Lacking situational awareness
The Navy specifically highlighted the fourth and fifth tenets instead of folding them into the previous three because of their importance.
“The first one is shared cyber situational awareness. You can make an argument that it’s part of operating the network as a warfighting platform, that it’s part of assured command and control, but we feel like the lack of capability there is so significant and the operational relevance of that capability is so significant that we are actually calling that out as a specific goal in the plan,” Cooley said. “And then lastly, establishing the Navy’s cyber mission forces. There are 40 teams that are being established across the nation [for all of DoD]. Those are the folks that are going to go out and do the nation’s bidding in this warfare domain.”
The final strategy will be made public when it’s ready, which should come early this summer, Cooley added.
DISA’s Hawkins said DoD’s implementation and use of the JRSS will give this idea of operationalizing cyber a big lift.
He said the JRSS is making progress. The Army is first to move to this new security architecture, and the Air Force is close behind. The Navy and the Marines Corps will come along when JRSS reaches version 2.0.
Hawkins said an important part of making cyber part of the warfighter domain is for the JRSS to move out of testing labs and into a cyber range.
Similar to a firing range where the military tests guns or weapons, a cyber range tests capabilities, both offensive and defensive, in specific settings that servicemen and women could face in the real world so they can learn what to do and what not to do.
Cooley said ranges help assess the human and technical components of cyber skills and capabilities.
Currently, DISA runs a cyber test range for the Marine Corps.
“We are building it out. We did fund it internally in the Marine Corps to build out the tier 2 and tier 3 levels. The tier 1 is nearly done,” said Gen. Kevin Nally, the CIO of the Marine Corps. “All the services — the Army, the Navy, the Air Force and to include us, the Marine Corps — are all using cyber range. It’s busy every day. The personnel in there are activity engaged.

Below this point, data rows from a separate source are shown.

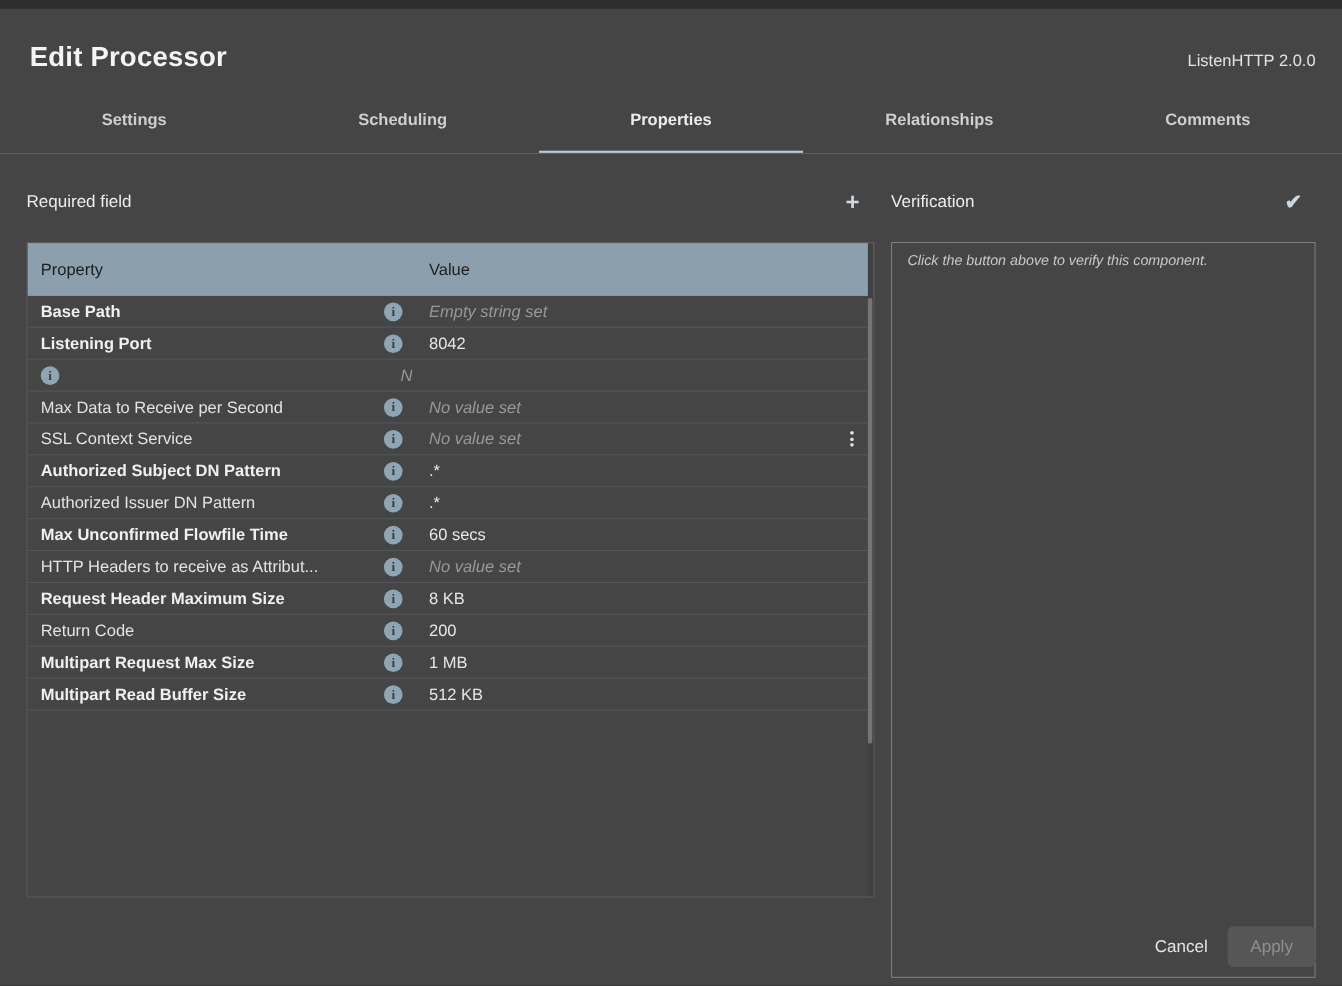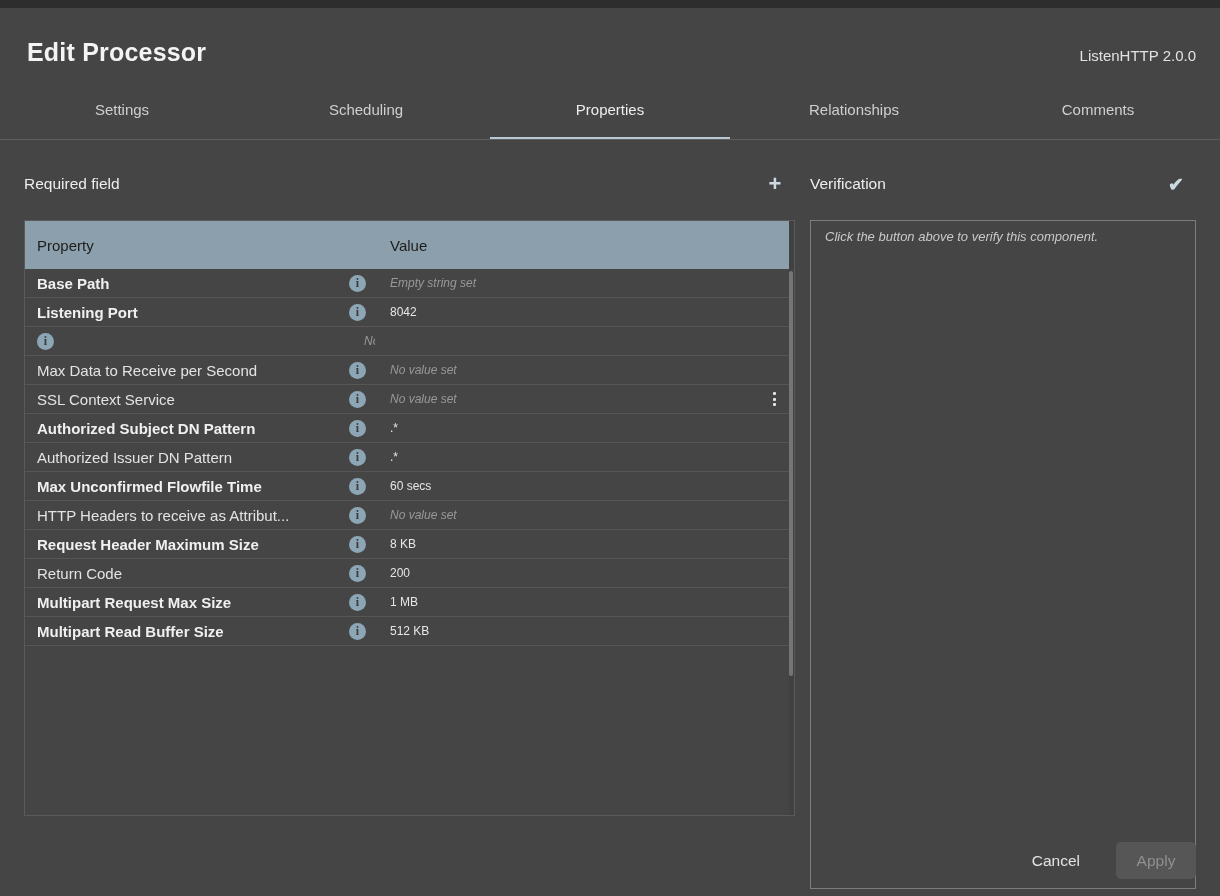--- a/index.html
+++ b/index.html
@@ -26,7 +26,7 @@
   .tabs { display:flex; margin-top:24px; border-bottom:1px solid #5e5e5e; }
   .tab {
     flex:1; text-align:center; padding:10px 0 21px; position:relative;
-    font-size:15px; color:#cfcfcf; cursor:pointer;
+    font-size:15px; color:#cfcfcf; cursor:pointer;font-weight:bold;
   }
   .tab.active { color:#ededed; }
   .tab.active::after {

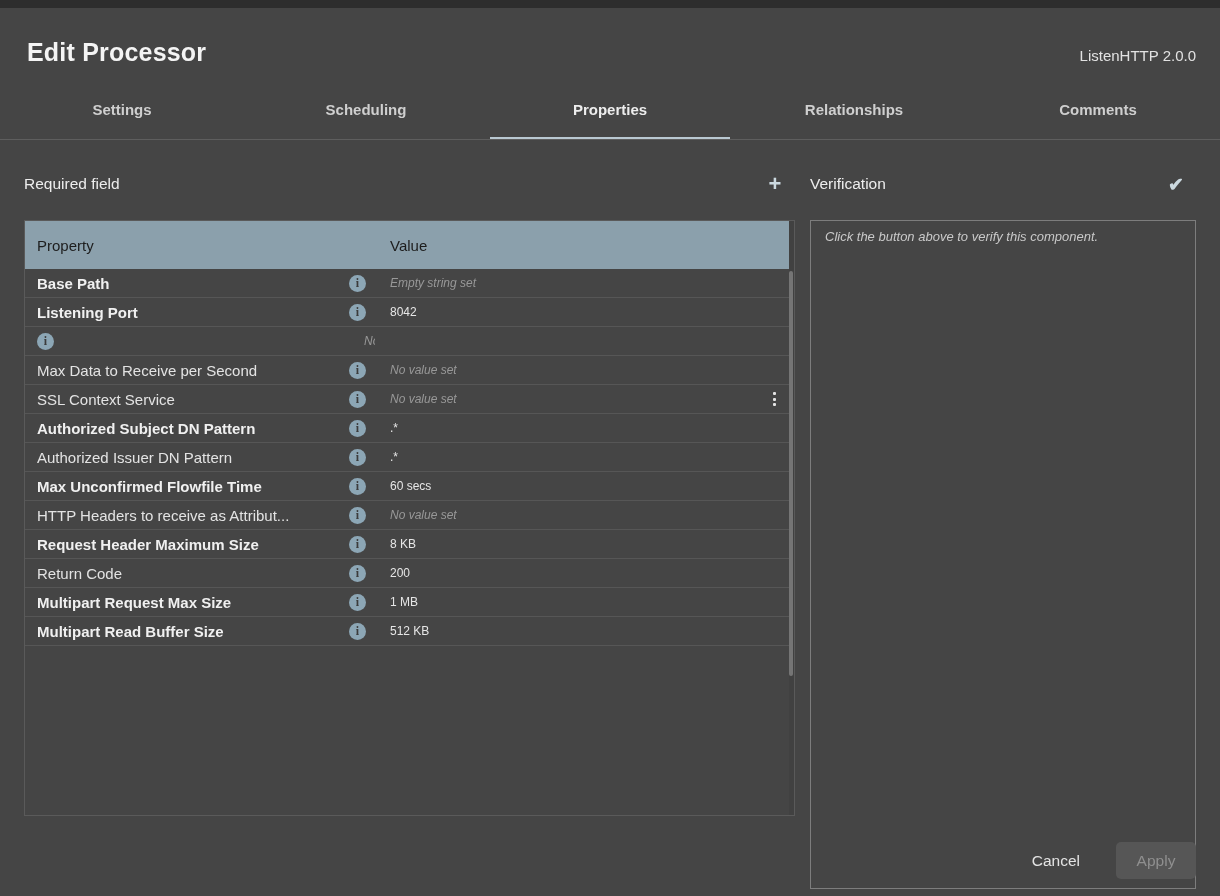--- a/index.html
+++ b/index.html
@@ -77,7 +77,7 @@
     font-size:12px; display:flex; align-items:center; justify-content:center;
     line-height:1; cursor:default;
   }
-  .prop-value { font-size:12px; color:#e6e6e6; padding-left:15px; white-space:nowrap; overflow:hidden; }
+  .prop-value { font-size:15px; color:#e6e6e6; padding-left:15px; white-space:nowrap; overflow:hidden; }
   .prop-row.placeholder .prop-value { color:#989898; font-style:italic; }
   .kebab {
     display:none; flex-direction:column; gap:2.5px; align-items:center;

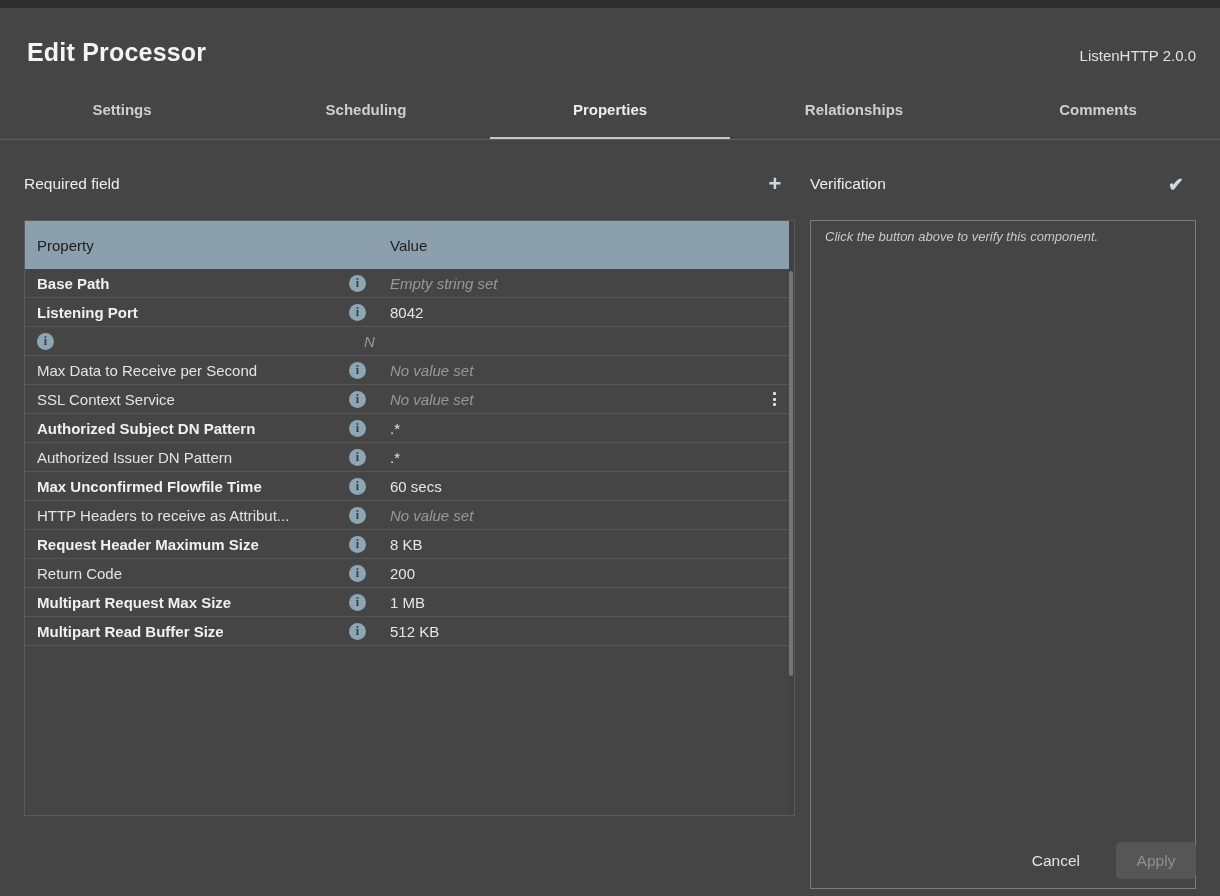--- a/index.html
+++ b/index.html
@@ -104,7 +104,7 @@
   
   .footer {
     position:absolute; right:0; bottom:0; padding:0 24px 17px;
-    display:flex; align-items:center; gap:34px;
+    display:flex; align-items:center; gap:16px;
   }
   .btn-cancel {
     background:none; border:none; color:#e3e3e3; font-size:15.5px; cursor:pointer;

We’re using it in exercises within the Marine Corps. We are using it virtually as part of our 0689, which is our cybersecurity technicians course out in Twentynine Palms, as a capstone event. We are using the cybersecurity range as well.”
Hawkins said, by having the JRSS in a range, it also will let the operators move to a higher level of readiness when their skills are needed due to a cyber attack. The U.S. Cyber Command can call on them and they will be better positioned to defend against and attack a cyber adversary.